# Your objective:
The answer must consist of every line in the records below that contains the string "uses".

# Task input:
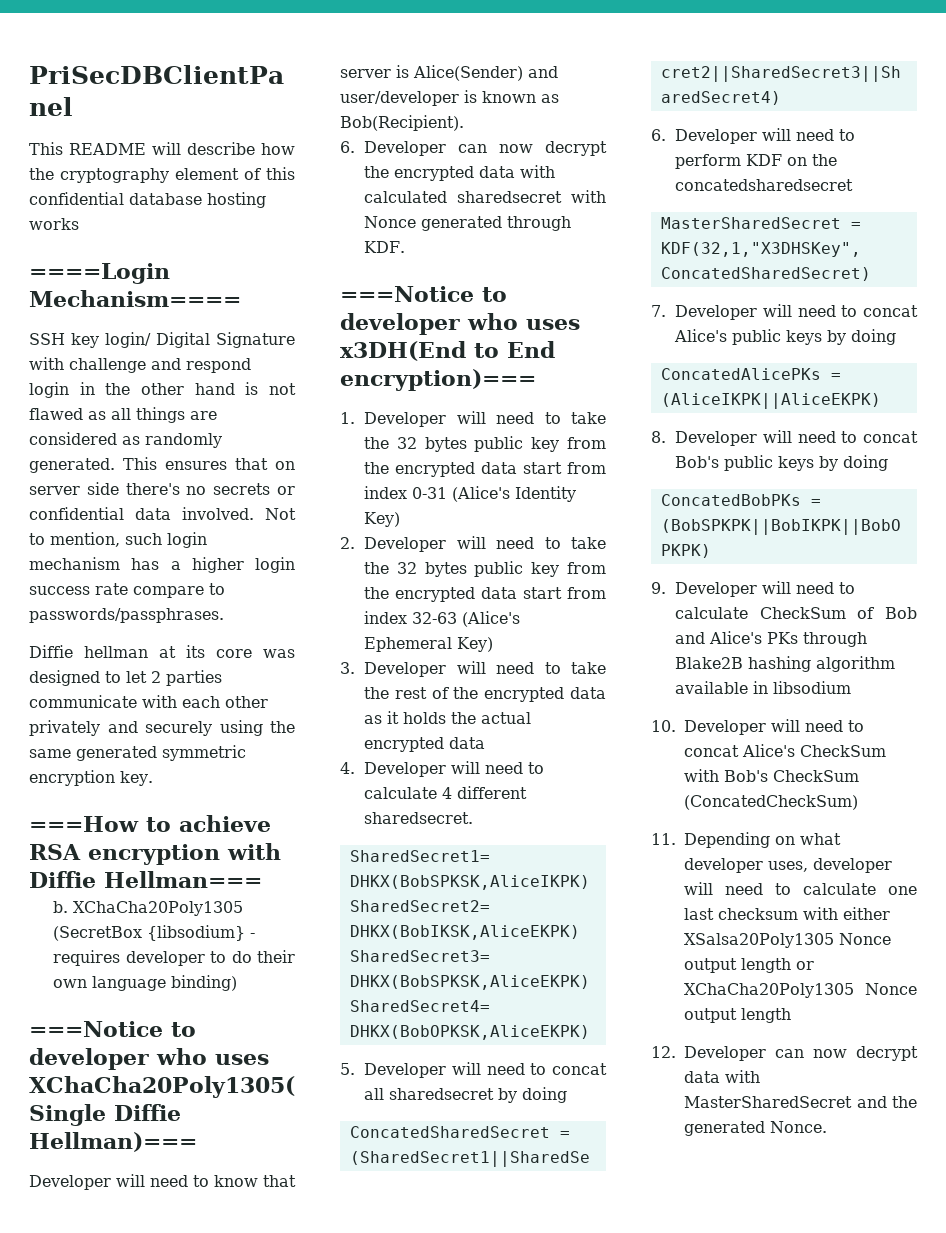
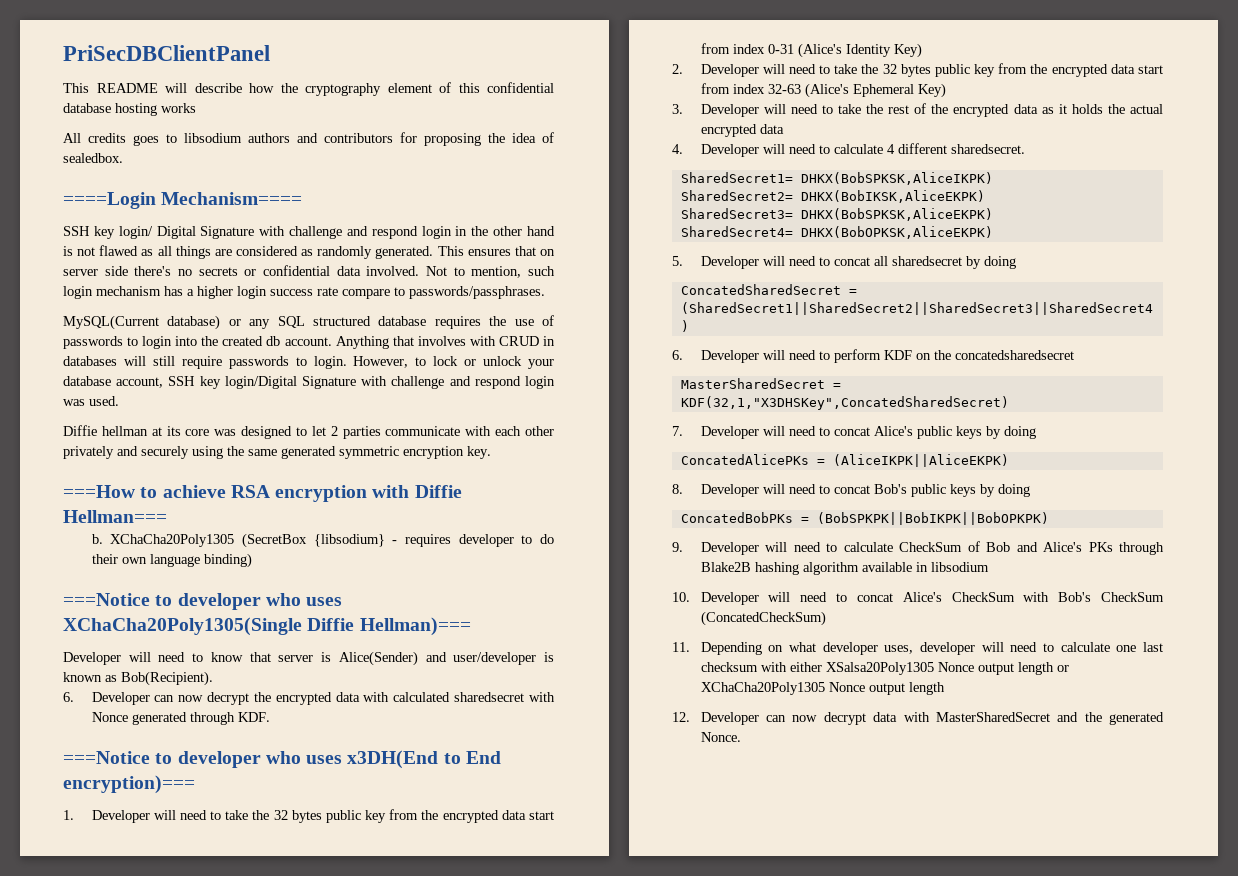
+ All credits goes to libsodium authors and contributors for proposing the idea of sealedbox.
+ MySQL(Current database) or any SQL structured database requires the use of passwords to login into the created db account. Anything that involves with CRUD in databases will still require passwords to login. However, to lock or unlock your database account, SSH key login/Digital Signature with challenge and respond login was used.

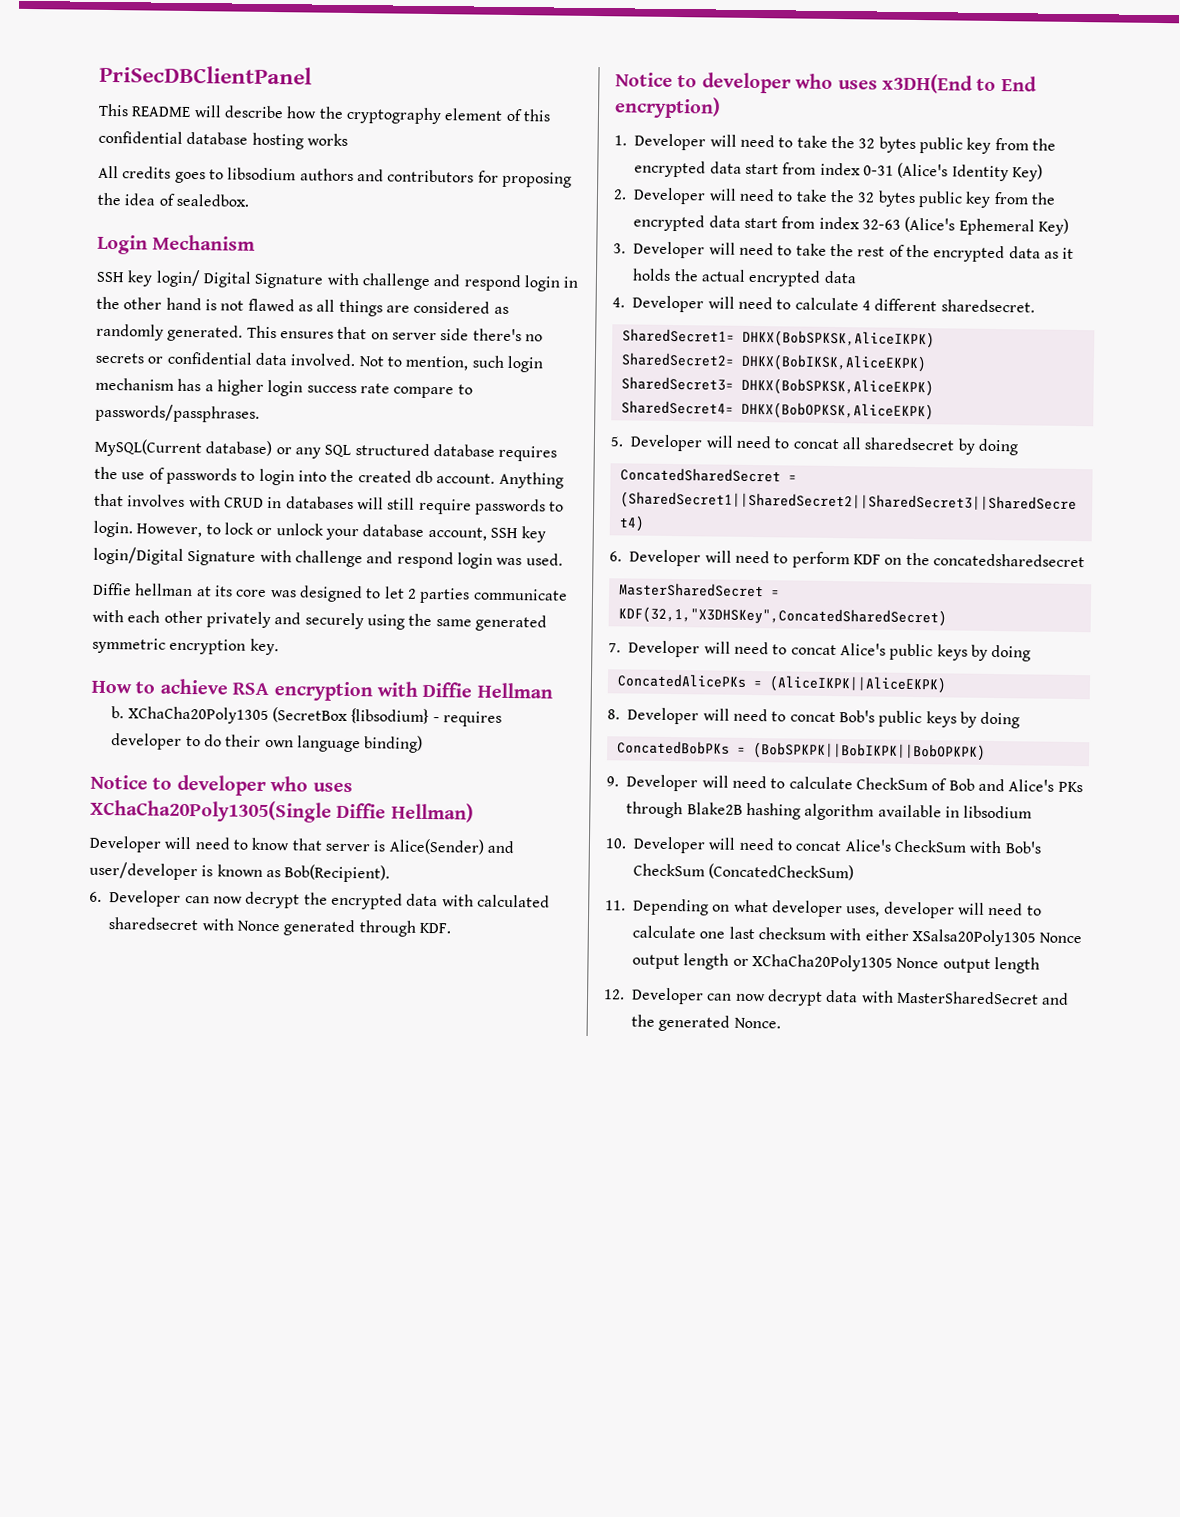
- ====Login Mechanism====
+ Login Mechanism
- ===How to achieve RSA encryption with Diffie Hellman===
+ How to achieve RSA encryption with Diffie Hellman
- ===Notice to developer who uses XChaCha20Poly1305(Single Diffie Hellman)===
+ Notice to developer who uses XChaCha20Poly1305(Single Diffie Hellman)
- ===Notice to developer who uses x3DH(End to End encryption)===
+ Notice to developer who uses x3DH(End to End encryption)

...

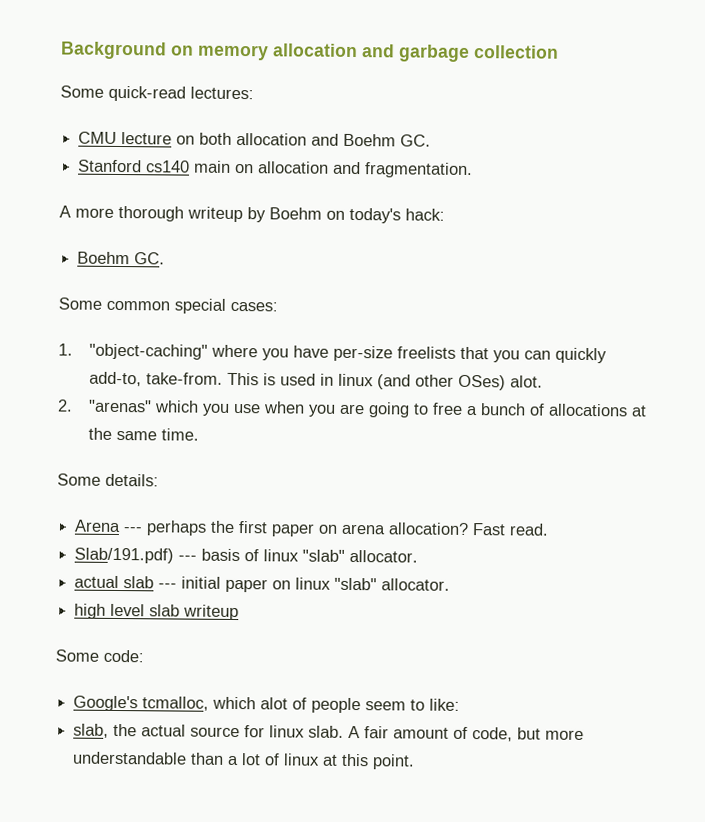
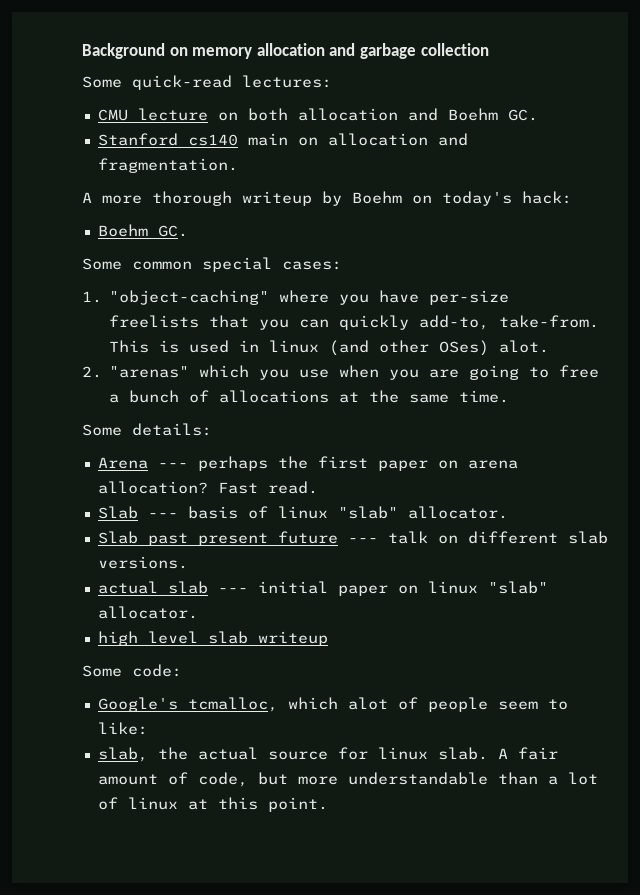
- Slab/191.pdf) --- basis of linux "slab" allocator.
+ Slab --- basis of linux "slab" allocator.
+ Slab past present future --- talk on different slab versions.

--

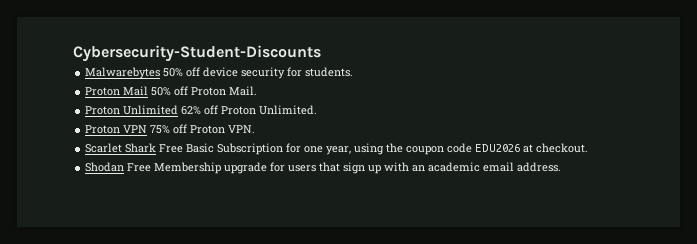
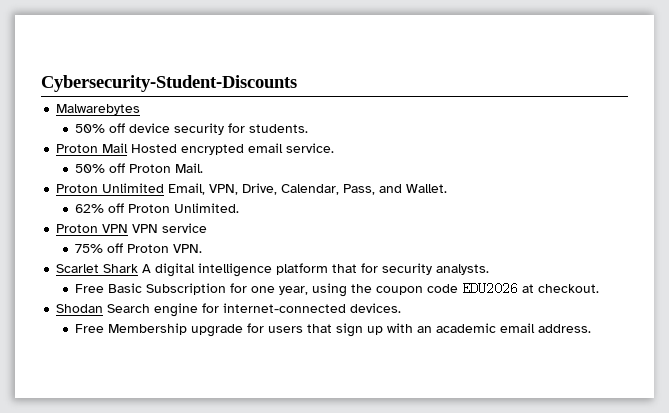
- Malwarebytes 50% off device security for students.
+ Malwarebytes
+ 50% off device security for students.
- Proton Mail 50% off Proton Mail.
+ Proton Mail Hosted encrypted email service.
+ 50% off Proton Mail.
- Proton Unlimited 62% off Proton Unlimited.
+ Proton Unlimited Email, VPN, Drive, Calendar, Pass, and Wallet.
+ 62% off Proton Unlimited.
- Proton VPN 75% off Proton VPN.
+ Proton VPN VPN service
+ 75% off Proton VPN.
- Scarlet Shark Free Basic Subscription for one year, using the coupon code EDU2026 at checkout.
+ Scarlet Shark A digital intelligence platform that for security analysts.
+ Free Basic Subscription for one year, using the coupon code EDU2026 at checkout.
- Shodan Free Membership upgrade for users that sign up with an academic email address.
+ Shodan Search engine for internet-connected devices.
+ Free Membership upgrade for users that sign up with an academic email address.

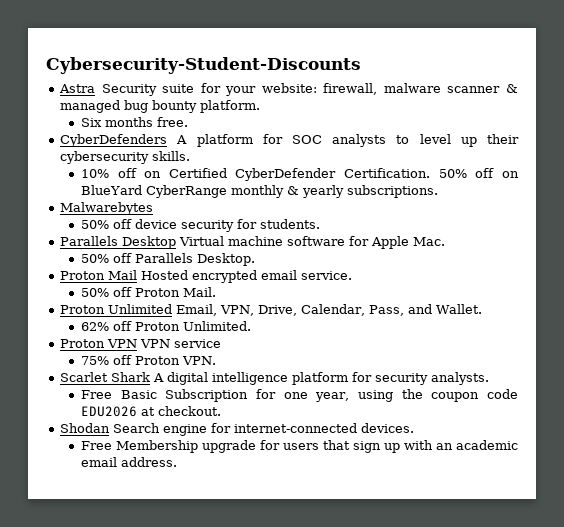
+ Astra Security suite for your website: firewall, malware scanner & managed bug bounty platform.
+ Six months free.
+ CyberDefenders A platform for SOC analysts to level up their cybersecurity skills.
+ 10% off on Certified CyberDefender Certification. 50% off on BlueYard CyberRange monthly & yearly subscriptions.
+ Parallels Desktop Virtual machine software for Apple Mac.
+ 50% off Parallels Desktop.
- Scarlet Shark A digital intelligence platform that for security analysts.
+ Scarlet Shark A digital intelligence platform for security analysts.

# Problem solution:
- ===Notice to developer who uses XChaCha20Poly1305(Single Diffie Hellman)===
+ Notice to developer who uses XChaCha20Poly1305(Single Diffie Hellman)
- ===Notice to developer who uses x3DH(End to End encryption)===
+ Notice to developer who uses x3DH(End to End encryption)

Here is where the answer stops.